There was discussion in whether the trailer featured actually in-game footage. Several scenes from the trailer included a full HUD, suggesting that the footage was of real-time gameplay. Patrick Klepek from 1UP.com referred to the footage as having "almost too much polish" compared to other games that were shown. Alex Navarro from GameSpot also questioned the footage: "Certain sequences included a full HUD, but even then, is it too good to be true?". Mike Jackson from CVG UK considered the footage to be "blatantly pretend in-game CGI".

==Cancellation==
On 4 June 2008 Sony Computer Entertainment announced that Eight Days, along with The Getaway 3, had been cancelled. Sony released a statement on the cancellation: "This decision was made following an internal review of all games and it was deemed that with the incredibly strong list of exclusive first party titles coming up both this year and in the near future, resource should be reallocated to enhance those projects closer to completion". Two weeks after the cancellation of Eight Days, President of Sony Computer Entertainment, Shuhei Yoshida said that the lack of an online mode in Eight Days was "part of the consideration" to cancel the game.

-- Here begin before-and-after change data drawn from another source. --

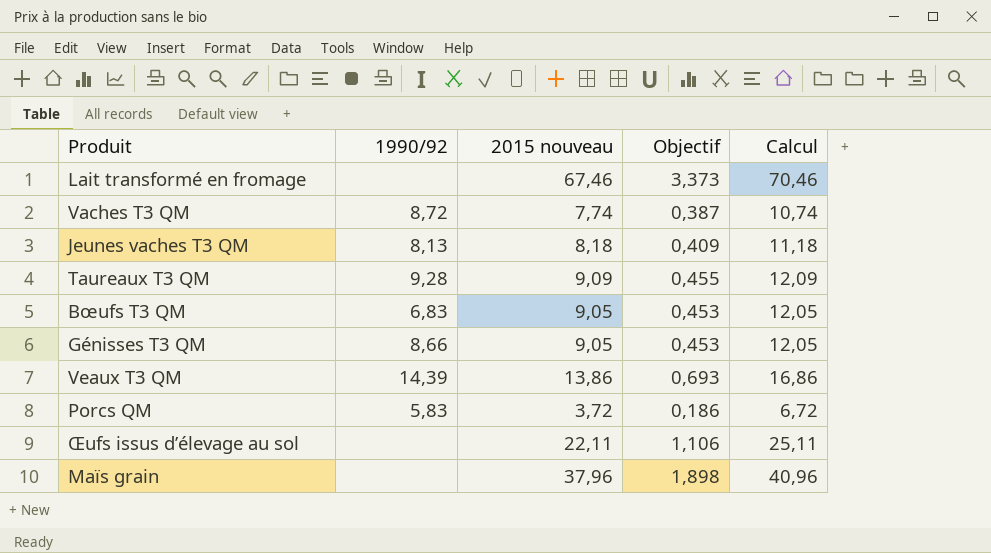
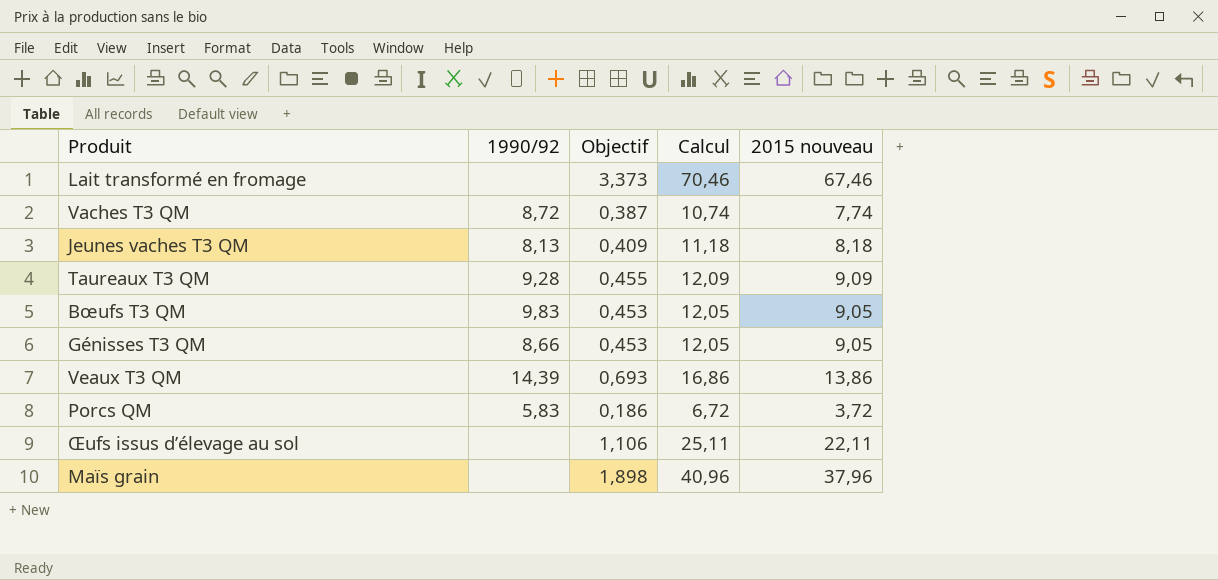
column 2015 nouveau | position: 3 -> 5
Bœufs T3 QM | 1990/92: 6,83 -> 9,83

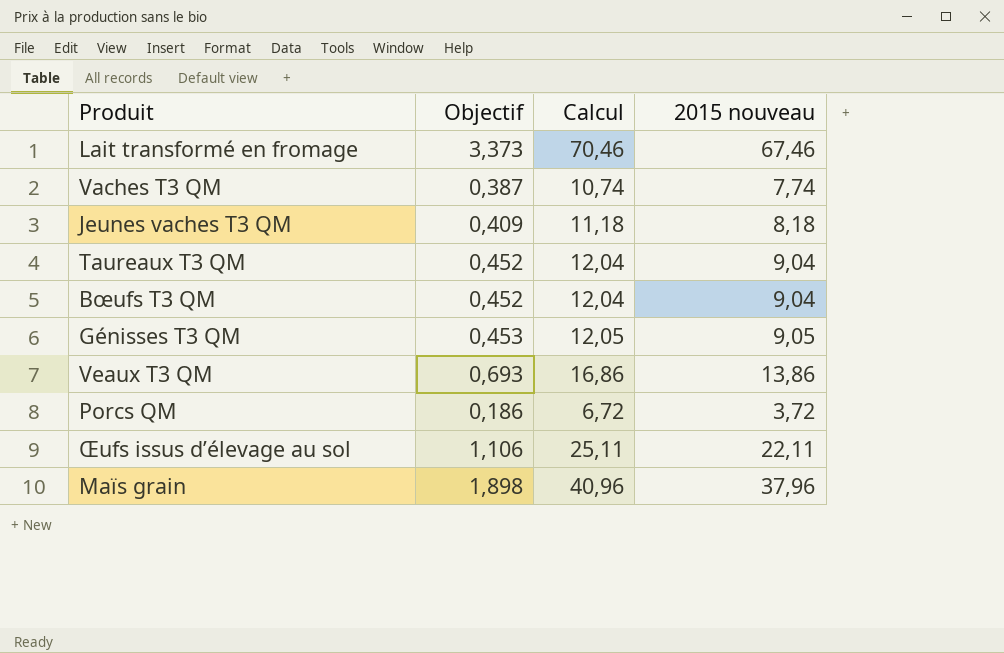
column 1990/92 | position: 2 -> none
Taureaux T3 QM | Objectif: 0,455 -> 0,452
Taureaux T3 QM | Calcul: 12,09 -> 12,04
Taureaux T3 QM | 2015 nouveau: 9,09 -> 9,04
Bœufs T3 QM | Objectif: 0,453 -> 0,452
Bœufs T3 QM | Calcul: 12,05 -> 12,04
Bœufs T3 QM | 2015 nouveau: 9,05 -> 9,04

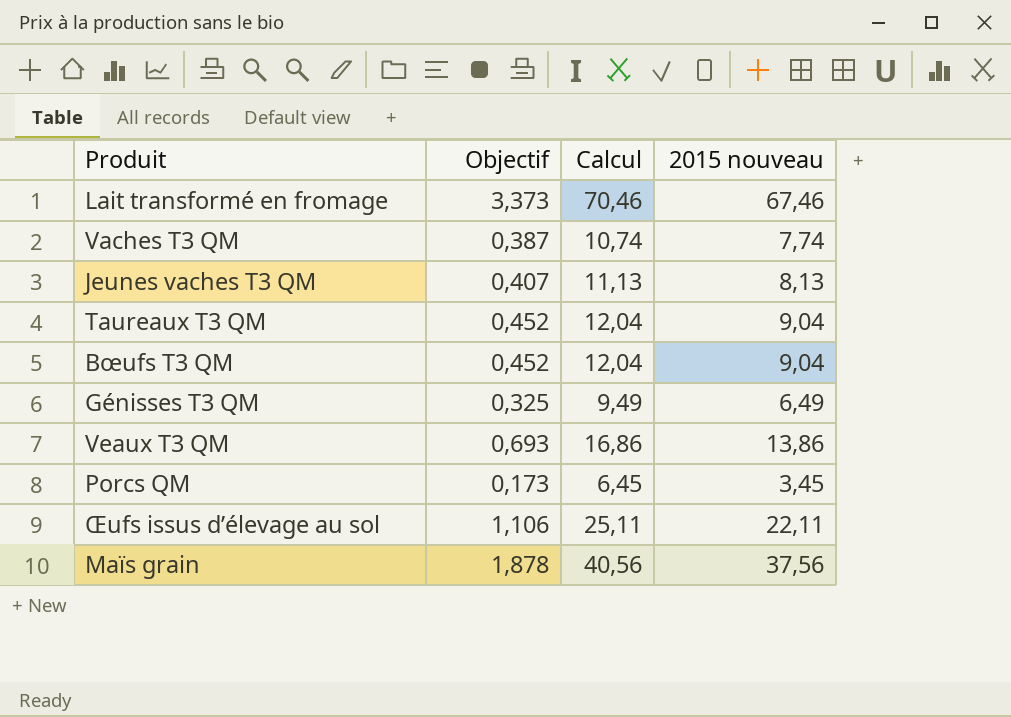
Jeunes vaches T3 QM | Objectif: 0,409 -> 0,407
Jeunes vaches T3 QM | Calcul: 11,18 -> 11,13
Jeunes vaches T3 QM | 2015 nouveau: 8,18 -> 8,13
Génisses T3 QM | Objectif: 0,453 -> 0,325
Génisses T3 QM | Calcul: 12,05 -> 9,49
Génisses T3 QM | 2015 nouveau: 9,05 -> 6,49
Porcs QM | Objectif: 0,186 -> 0,173
Porcs QM | Calcul: 6,72 -> 6,45
Porcs QM | 2015 nouveau: 3,72 -> 3,45
Maïs grain | Objectif: 1,898 -> 1,878
Maïs grain | Calcul: 40,96 -> 40,56
Maïs grain | 2015 nouveau: 37,96 -> 37,56

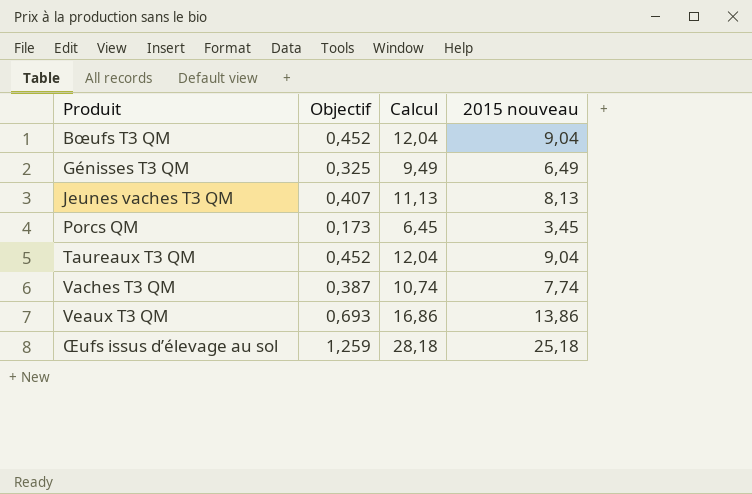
row order: none -> Produit ascending
row Lait transformé en fromage: 3,373 | 70,46 | 67,46 -> none
row Maïs grain: 1,878 | 40,56 | 37,56 -> none
Œufs issus d’élevage au sol | Objectif: 1,106 -> 1,259
Œufs issus d’élevage au sol | Calcul: 25,11 -> 28,18
Œufs issus d’élevage au sol | 2015 nouveau: 22,11 -> 25,18

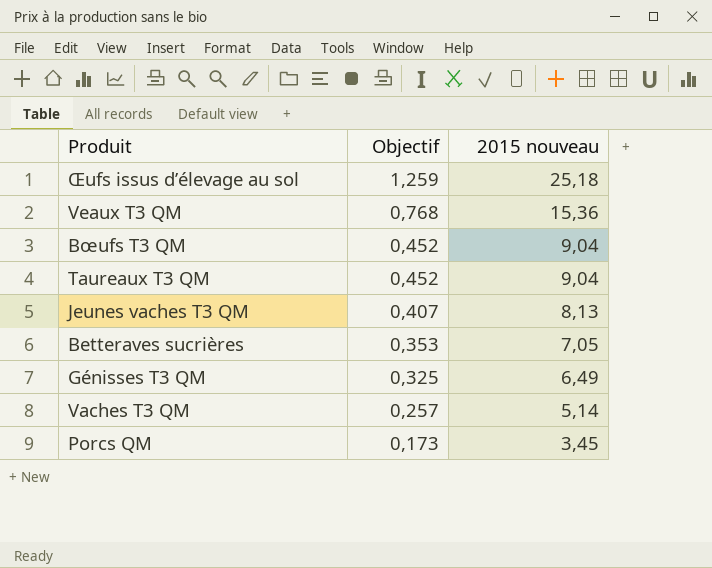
row order: Produit ascending -> Objectif descending
column Calcul | formula: [2015 nouveau] + 3 -> none
Veaux T3 QM | Objectif: 0,693 -> 0,768
Veaux T3 QM | 2015 nouveau: 13,86 -> 15,36
row Betteraves sucrières: none -> 0,353 | 7,05
Vaches T3 QM | Objectif: 0,387 -> 0,257
Vaches T3 QM | 2015 nouveau: 7,74 -> 5,14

He also stated that the cancellation of Eight Days was not because it was failing in production, but because Sony is increasingly moving towards online-supported games, and Eight Days did not fit that overall strategy. However, in October 2009, it was confirmed that the game had not been cancelled, but merely put 'on hold'. The game was implied to have been cancelled according to an ex-developer of London Studio, but he also says that Eight Days was still in the pre-production phase at the time and hadn't reached full production.